By Dr. Robert Huizenga
http://www.break-free-from-the-affair.com
If you are a spouse who suspects your partner might be
having an affair, wants to find out if he/she is telling
the truth or has a need to discover details of the affair,
this article is for you.
The desire, sometime a fairly strong desire to
spy or find out exactly what is happening between your partner
and the other person, is commonly very strong,
especially at disclosure of the affair or prior to that
when you sense that something is off kilter.
7 Legitimate Motives for Spying
1. Trust is a big reason, not of your partner, but
yourself. Probably for some time you have sensed
something is different or questioned the change of behavior
in your partner. Perhaps you confronted him/her and it was
met with denial. This created a huge dilemma for you because
a part of you was screaming, Hey, this doesn't fit! I don't
believe it!
To deny this part of you, which KNOWS the truth, creates
a tremendous internal turmoil.
If the truth as you suspect it is confirmed, you can take
a deep breath and at least know that you can trust yourself.
You are NOT CRAZY!
Spying is a way to confirm your suspicions and
trust more fully your gut feelings.
2. Spying may help you feel connected to your partner
who seems to be steadily moving away from you.It
is a way of maintaining contact and have some sort of connection
to this stranger who once was well known.
Isn’t it like the game of hide-and-seek we used to
play as children? Sometimes there, sometimes gone. At least
it is a game, and a game is at least some contact, some
involvement. You miss the connection and try to find someway
to maintain the ties.
3. Spying may be an honest attempt to bring resolution
to the relationship. You want to know the truth.
You sense something does not fit. You suspect there is a
breach of something. You want to know what you are up against.
You are not willing to stand pat and wait.
You are a person of action.
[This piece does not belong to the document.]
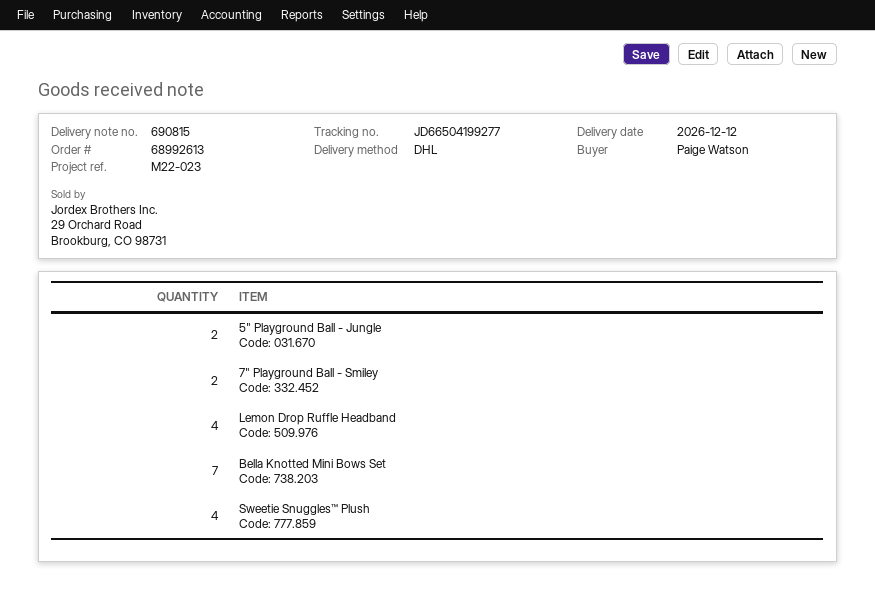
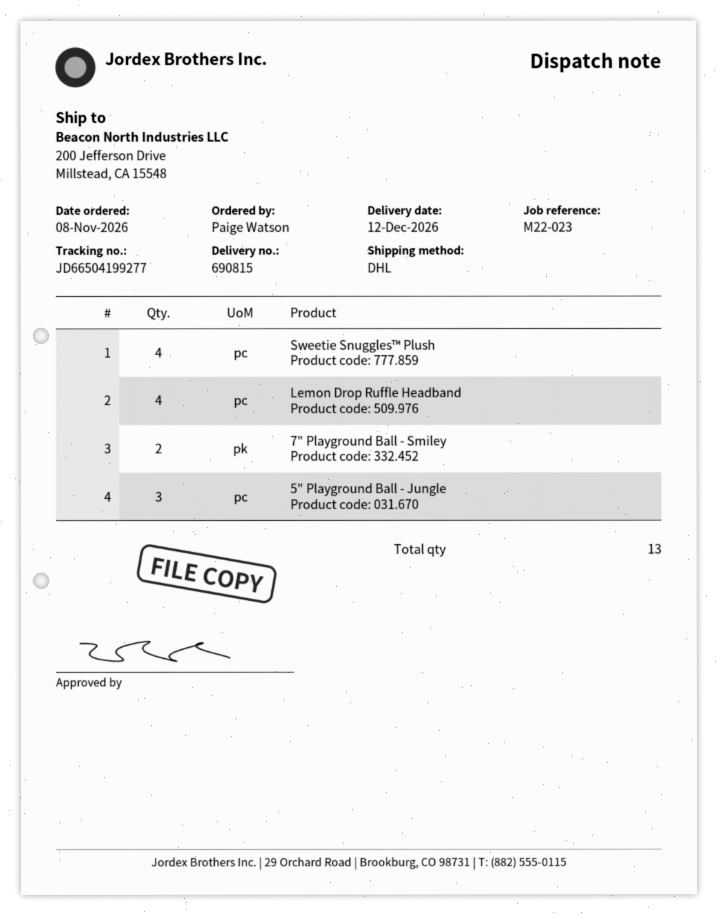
5" Playground Ball - Jungle: 2 -> 3
Bella Knotted Mini Bows Set: 7 -> none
You want some sort of movement.
You want to get on with the relationship. You want to get
on with your life.
You know that it is difficult maintaining your sanity when
there might be this huge elephant that no one is talking
about. You want to know the truth, face the truth,
deal with the truth and be free.
4. If you suspect that this behavior might be the
end of the relationship, you want to protect yourself legally.
If there is betrayal, lying and deception regarding a third
party, other forms of deception may exist financially or
in other areas of the relationship. Having “evidence”
does have some impact in some court systems.
Whether you need to protect yourself legally depends on
the kind of affair facing you and the character of your
spouse. Please read through my “7 Reasons For an Affair”
to determine the situation that faces you. If your
spouse is someone who can’t say no, doesn’t
want to say no or is acting out rage, please make sure to
take protective steps.
5. You want to protect yourself medically.
You might be concerned about sexually transmitted diseases.
Your health may be at stake. And, of course, you need to
know.
Shame, guilt or self-absorption may be so powerful in your
partner that it gets in the way of responsibly informing
you of the medical dangers when another partner is sexually
brought into your relationship.
6. Secrets are work! There is not much
written about the impact of a secret in a relationship,
but believe me, in over two decades of working with strained
relationships day in and day out, keeping a secret has a
powerful impact.
It is the proverbial elephant sitting in the room that
no one dare talk about. People take extraordinary measures
to tip toe around it, but it IS there. Emotionally, you
can’t miss it.
Secrets are a drain. If the secret persists, its impact
is felt in subtle but insidious ways. People become physically
ill, sometimes seriously so. People become depressed. People
start doing crazy things.
Children start acting out, stop achieving, become listless
or exhibit a host of other symptoms. Children, or the next
generation, often carry the emotional load.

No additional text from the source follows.